--- Try it ---
Copy each line below exactly and leave the pictures out.

--- Data for the task ---
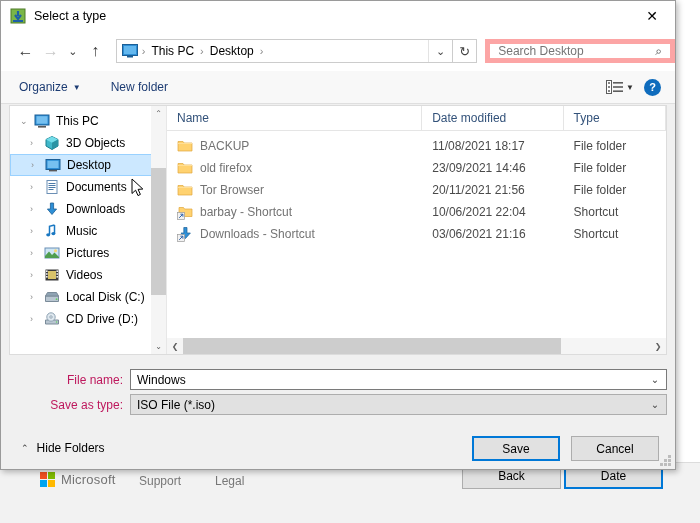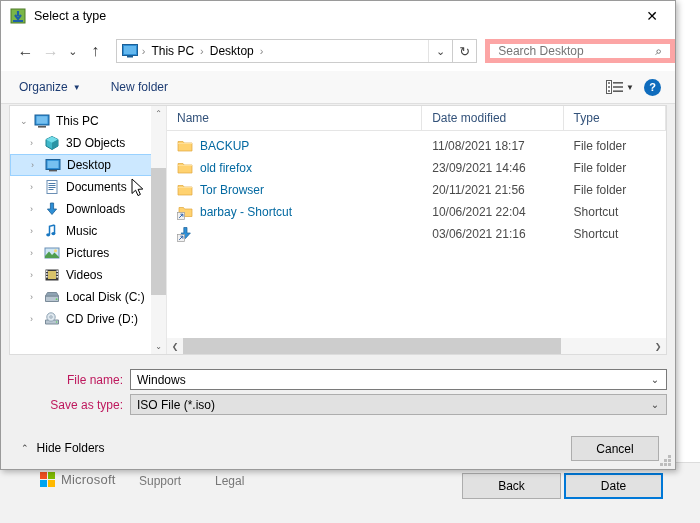--- a/index.html
+++ b/index.html
@@ -35,21 +35,21 @@
   .ms-squares i:nth-child(3) { background: #00a4ef; }
   .ms-squares i:nth-child(4) { background: #ffb900; }
   .ms-word { font-size: 13px; color: #737373; letter-spacing: .2px; }
   .foot-link {
     position: absolute; top: 474px; font-size: 12px; color: #777777;
   }
   #foot-support { left: 139px; }
   #foot-legal { left: 215px; }
 
   .wiz-btn {
-    position: absolute; top: 473px; width: 99px; height: 26px;
+    position: absolute; top: 463px; width: 99px; height: 26px;
     background: #e1e1e1; border: 1px solid #adadad;
     font-family: "Liberation Sans", sans-serif; font-size: 12px;
     color: #000; cursor: default;
     display: flex; align-items: center; justify-content: center;
   }
   #wiz-back { left: 462px; }
   #wiz-next { left: 564px; background: #e1e1e1; border: 2px solid #0078d7; }
 
   
   #dialog {
@@ -188,21 +188,21 @@
   #col-date { width: 145px; }
   #col-type { width: 105px; }
   #sort-caret {
     position: absolute; left: 135px; top: -4px; font-size: 9px; color: #5a7fb5;
   }
   .row {
     height: 22px; display: flex; align-items: center; cursor: default;
   }
   .cell-name {
     width: 262px; display: flex; align-items: center; padding-left: 10px;
-    font-size: 12px; color: #0369a1;
+    font-size: 12px; color: #737373;
   }
   .cell-date { width: 145px; font-size: 12px; color: #4a4a4a; padding-left: 10px; }
   .cell-type { width: 105px; font-size: 12px; color: #4a4a4a; padding-left: 10px; }
   .ficon { width: 16px; height: 16px; margin-right: 7px; position: relative; flex: none; }
 
   #hscroll {
     position: absolute; left: 0; bottom: 0; width: 100%; height: 16px;
     background: #f5f5f5; display: flex; align-items: center;
   }
   #hscroll .arrow {
@@ -571,20 +571,21 @@
 
         <div class="row">
           <span class="cell-name">
             <span class="ficon">
               <svg width="16" height="16" viewBox="0 0 16 16">
                 <path d="M6.8 1.5 L10 1.5 L10 7 L13.4 7 L8.4 12.6 L4 7 L6.8 7 Z" fill="#2e8fd6" stroke="#1b5e96" stroke-width=".7"></path>
                 <rect x="0.5" y="8.5" width="7" height="7" fill="#f2f2f2" stroke="#9a9a9a" stroke-width=".7"></rect>
                 <path d="M2.2 13.8 L5.6 10.4 M3.4 10.2 L5.9 10.2 L5.9 12.7" stroke="#2b5fa8" stroke-width="1" fill="none"></path>
               </svg>
             </span>
+            <span>Downloads - Shortcut</span>
           </span>
           <span class="cell-date">03/06/2021 21:16</span>
           <span class="cell-type">Shortcut</span>
         </div>
 
       </div>
 
       <div id="hscroll">
         <div class="arrow">❮</div>
         <div id="h-track">
@@ -605,20 +606,21 @@
   <div class="fld-box" id="fld-savetype">
     <span class="fld-value">ISO File (*.iso)</span>
     <span class="fld-caret">⌄</span>
   </div>
 
   <div id="hide-folders">
     <span id="hf-caret">⌃</span>
     <span>Hide Folders</span>
   </div>
 
+  <div class="dlg-btn" id="btn-save">Save</div>
   <div class="dlg-btn" id="btn-cancel">Cancel</div>
 
   <div id="grip">
     <i class="blank"></i>
       <i class="blank"></i>
       <i></i>
     <i class="blank"></i>
       <i></i>
       <i></i>
     <i></i>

--- Answer ---
--- a/index.html
+++ b/index.html
@@ -35,21 +35,21 @@
   .ms-squares i:nth-child(3) { background: #00a4ef; }
   .ms-squares i:nth-child(4) { background: #ffb900; }
   .ms-word { font-size: 13px; color: #737373; letter-spacing: .2px; }
   .foot-link {
     position: absolute; top: 474px; font-size: 12px; color: #777777;
   }
   #foot-support { left: 139px; }
   #foot-legal { left: 215px; }
 
   .wiz-btn {
-    position: absolute; top: 473px; width: 99px; height: 26px;
+    position: absolute; top: 463px; width: 99px; height: 26px;
     background: #e1e1e1; border: 1px solid #adadad;
     font-family: "Liberation Sans", sans-serif; font-size: 12px;
     color: #000; cursor: default;
     display: flex; align-items: center; justify-content: center;
   }
   #wiz-back { left: 462px; }
   #wiz-next { left: 564px; background: #e1e1e1; border: 2px solid #0078d7; }
 
   
   #dialog {
@@ -188,21 +188,21 @@
   #col-date { width: 145px; }
   #col-type { width: 105px; }
   #sort-caret {
     position: absolute; left: 135px; top: -4px; font-size: 9px; color: #5a7fb5;
   }
   .row {
     height: 22px; display: flex; align-items: center; cursor: default;
   }
   .cell-name {
     width: 262px; display: flex; align-items: center; padding-left: 10px;
-    font-size: 12px; color: #0369a1;
+    font-size: 12px; color: #737373;
   }
   .cell-date { width: 145px; font-size: 12px; color: #4a4a4a; padding-left: 10px; }
   .cell-type { width: 105px; font-size: 12px; color: #4a4a4a; padding-left: 10px; }
   .ficon { width: 16px; height: 16px; margin-right: 7px; position: relative; flex: none; }
 
   #hscroll {
     position: absolute; left: 0; bottom: 0; width: 100%; height: 16px;
     background: #f5f5f5; display: flex; align-items: center;
   }
   #hscroll .arrow {
@@ -571,20 +571,21 @@
 
         <div class="row">
           <span class="cell-name">
             <span class="ficon">
               <svg width="16" height="16" viewBox="0 0 16 16">
                 <path d="M6.8 1.5 L10 1.5 L10 7 L13.4 7 L8.4 12.6 L4 7 L6.8 7 Z" fill="#2e8fd6" stroke="#1b5e96" stroke-width=".7"></path>
                 <rect x="0.5" y="8.5" width="7" height="7" fill="#f2f2f2" stroke="#9a9a9a" stroke-width=".7"></rect>
                 <path d="M2.2 13.8 L5.6 10.4 M3.4 10.2 L5.9 10.2 L5.9 12.7" stroke="#2b5fa8" stroke-width="1" fill="none"></path>
               </svg>
             </span>
+            <span>Downloads - Shortcut</span>
           </span>
           <span class="cell-date">03/06/2021 21:16</span>
           <span class="cell-type">Shortcut</span>
         </div>
 
       </div>
 
       <div id="hscroll">
         <div class="arrow">❮</div>
         <div id="h-track">
@@ -605,20 +606,21 @@
   <div class="fld-box" id="fld-savetype">
     <span class="fld-value">ISO File (*.iso)</span>
     <span class="fld-caret">⌄</span>
   </div>
 
   <div id="hide-folders">
     <span id="hf-caret">⌃</span>
     <span>Hide Folders</span>
   </div>
 
+  <div class="dlg-btn" id="btn-save">Save</div>
   <div class="dlg-btn" id="btn-cancel">Cancel</div>
 
   <div id="grip">
     <i class="blank"></i>
       <i class="blank"></i>
       <i></i>
     <i class="blank"></i>
       <i></i>
       <i></i>
     <i></i>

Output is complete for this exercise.